Below are some records. Repeat exactly the lines from the one containing "-> [248,461,295,476] (tehty)" through the final line.
BEGIN
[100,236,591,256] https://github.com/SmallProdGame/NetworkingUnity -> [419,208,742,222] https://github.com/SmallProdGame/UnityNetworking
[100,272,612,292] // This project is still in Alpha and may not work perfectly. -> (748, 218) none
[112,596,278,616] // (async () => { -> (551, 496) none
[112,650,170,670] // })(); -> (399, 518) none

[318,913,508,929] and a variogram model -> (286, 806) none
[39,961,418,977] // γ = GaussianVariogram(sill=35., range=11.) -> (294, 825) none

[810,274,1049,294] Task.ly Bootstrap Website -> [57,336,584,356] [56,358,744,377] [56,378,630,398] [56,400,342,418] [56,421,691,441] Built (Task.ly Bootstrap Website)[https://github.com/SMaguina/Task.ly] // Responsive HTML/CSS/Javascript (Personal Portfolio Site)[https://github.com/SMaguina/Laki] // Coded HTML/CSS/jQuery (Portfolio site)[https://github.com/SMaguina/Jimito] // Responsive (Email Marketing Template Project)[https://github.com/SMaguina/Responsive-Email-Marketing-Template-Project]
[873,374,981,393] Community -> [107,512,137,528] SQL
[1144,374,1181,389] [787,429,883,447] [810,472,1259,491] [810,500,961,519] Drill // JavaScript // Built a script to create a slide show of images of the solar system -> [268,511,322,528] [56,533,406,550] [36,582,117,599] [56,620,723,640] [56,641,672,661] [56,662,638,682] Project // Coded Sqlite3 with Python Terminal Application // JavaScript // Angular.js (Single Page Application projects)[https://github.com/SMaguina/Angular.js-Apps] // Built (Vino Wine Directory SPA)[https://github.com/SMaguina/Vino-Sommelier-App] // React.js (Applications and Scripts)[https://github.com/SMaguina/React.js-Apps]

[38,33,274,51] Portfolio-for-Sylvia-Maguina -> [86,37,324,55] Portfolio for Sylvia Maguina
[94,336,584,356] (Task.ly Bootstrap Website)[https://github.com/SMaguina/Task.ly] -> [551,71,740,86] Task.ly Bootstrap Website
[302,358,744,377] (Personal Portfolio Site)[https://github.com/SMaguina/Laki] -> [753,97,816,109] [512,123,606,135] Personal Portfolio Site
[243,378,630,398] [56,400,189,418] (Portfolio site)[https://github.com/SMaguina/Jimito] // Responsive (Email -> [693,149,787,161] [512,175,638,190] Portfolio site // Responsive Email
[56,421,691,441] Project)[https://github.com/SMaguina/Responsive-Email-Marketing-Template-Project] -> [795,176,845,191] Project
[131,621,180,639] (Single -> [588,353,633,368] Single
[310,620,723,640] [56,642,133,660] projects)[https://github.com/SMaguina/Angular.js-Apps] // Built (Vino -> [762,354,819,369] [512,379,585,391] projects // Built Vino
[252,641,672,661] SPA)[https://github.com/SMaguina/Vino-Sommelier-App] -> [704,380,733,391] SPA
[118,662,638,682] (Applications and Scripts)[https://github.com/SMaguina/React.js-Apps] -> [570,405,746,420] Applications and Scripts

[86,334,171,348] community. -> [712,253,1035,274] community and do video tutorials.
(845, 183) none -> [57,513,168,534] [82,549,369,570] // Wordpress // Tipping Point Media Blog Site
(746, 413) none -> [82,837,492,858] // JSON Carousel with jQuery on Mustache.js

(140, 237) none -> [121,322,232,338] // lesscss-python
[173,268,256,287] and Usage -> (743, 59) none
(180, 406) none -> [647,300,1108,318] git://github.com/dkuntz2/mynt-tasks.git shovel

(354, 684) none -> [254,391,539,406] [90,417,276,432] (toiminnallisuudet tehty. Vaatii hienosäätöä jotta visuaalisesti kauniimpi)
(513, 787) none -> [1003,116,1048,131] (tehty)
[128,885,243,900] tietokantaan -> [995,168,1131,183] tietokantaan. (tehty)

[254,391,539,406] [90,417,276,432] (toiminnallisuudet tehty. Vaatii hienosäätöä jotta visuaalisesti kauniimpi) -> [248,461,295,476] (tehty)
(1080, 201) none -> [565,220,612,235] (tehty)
END
SOLUTION:
[254,391,539,406] [90,417,276,432] (toiminnallisuudet tehty. Vaatii hienosäätöä jotta visuaalisesti kauniimpi) -> [248,461,295,476] (tehty)
(1080, 201) none -> [565,220,612,235] (tehty)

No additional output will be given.